The listing below must be returned in full and unchanged, without the images it carries.

# # # # #

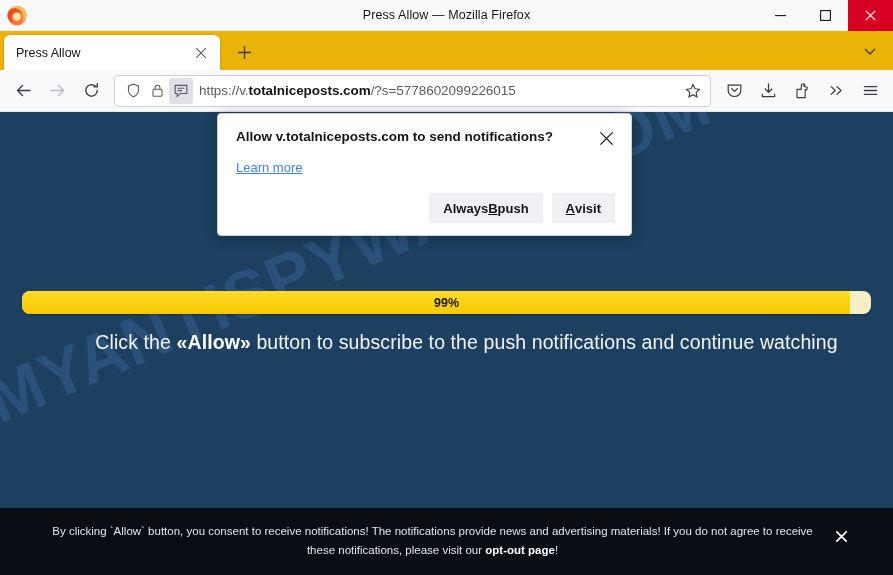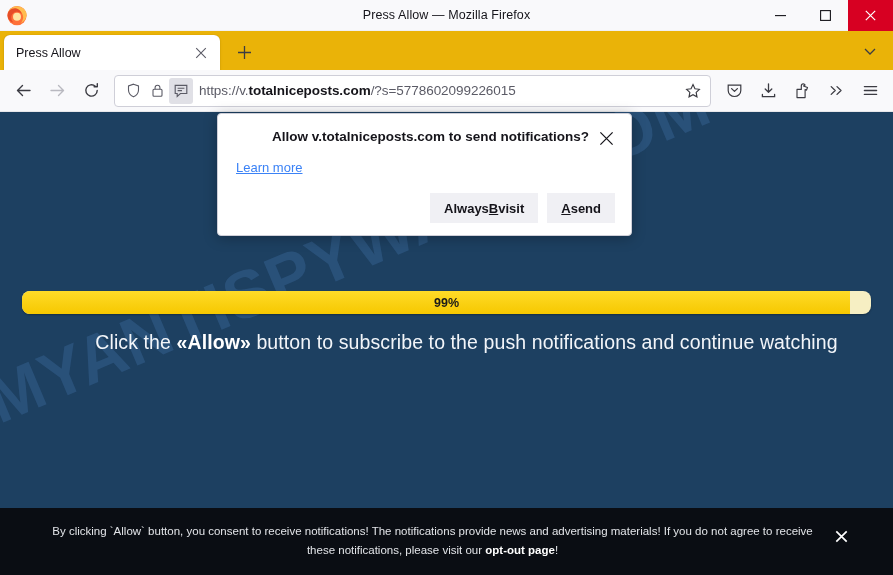--- a/index.html
+++ b/index.html
@@ -275,7 +275,6 @@
     font-weight: bold;
     color: #15141a;
     line-height: 18px;
-    text-align: right;
   }
   .dh-close {
     width: 18px; height: 18px;

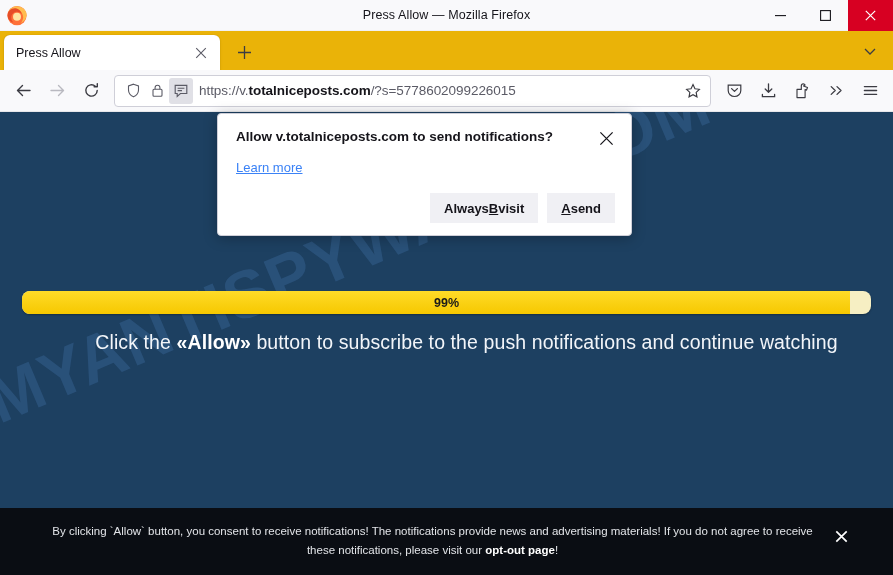--- a/index.html
+++ b/index.html
@@ -473,7 +473,7 @@
       <button class="dh-btn">
           <span>Always </span>
           <u>B</u>
-          <span>visit</span>
+          <span>push</span>
         </button>
       <button class="dh-btn">
           <u>A</u>

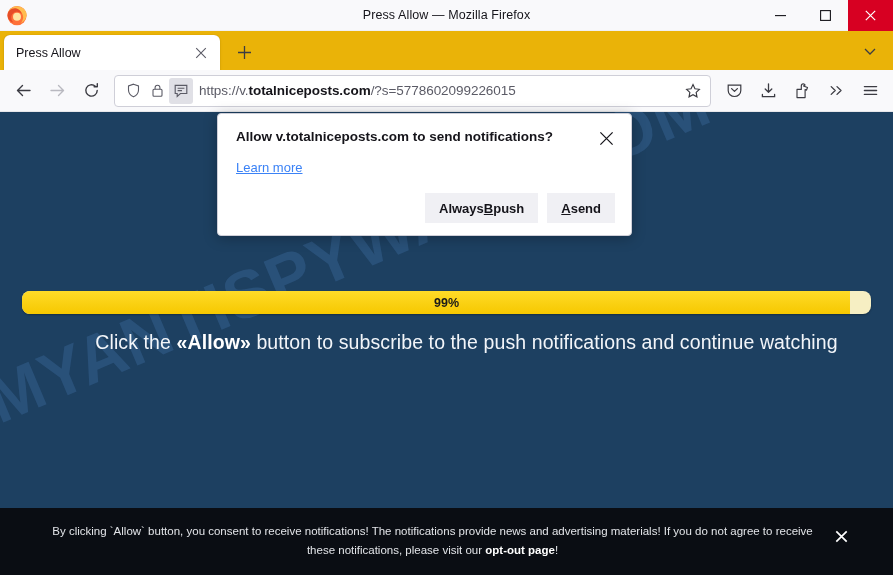--- a/index.html
+++ b/index.html
@@ -477,7 +477,7 @@
         </button>
       <button class="dh-btn">
           <u>A</u>
-          <span>send</span>
+          <span>visit</span>
         </button>
     </div>
   </div>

# # # # #

-- THE ANSWER --
--- a/index.html
+++ b/index.html
@@ -275,7 +275,6 @@
     font-weight: bold;
     color: #15141a;
     line-height: 18px;
-    text-align: right;
   }
   .dh-close {
     width: 18px; height: 18px;

--- a/index.html
+++ b/index.html
@@ -473,7 +473,7 @@
       <button class="dh-btn">
           <span>Always </span>
           <u>B</u>
-          <span>visit</span>
+          <span>push</span>
         </button>
       <button class="dh-btn">
           <u>A</u>

--- a/index.html
+++ b/index.html
@@ -477,7 +477,7 @@
         </button>
       <button class="dh-btn">
           <u>A</u>
-          <span>send</span>
+          <span>visit</span>
         </button>
     </div>
   </div>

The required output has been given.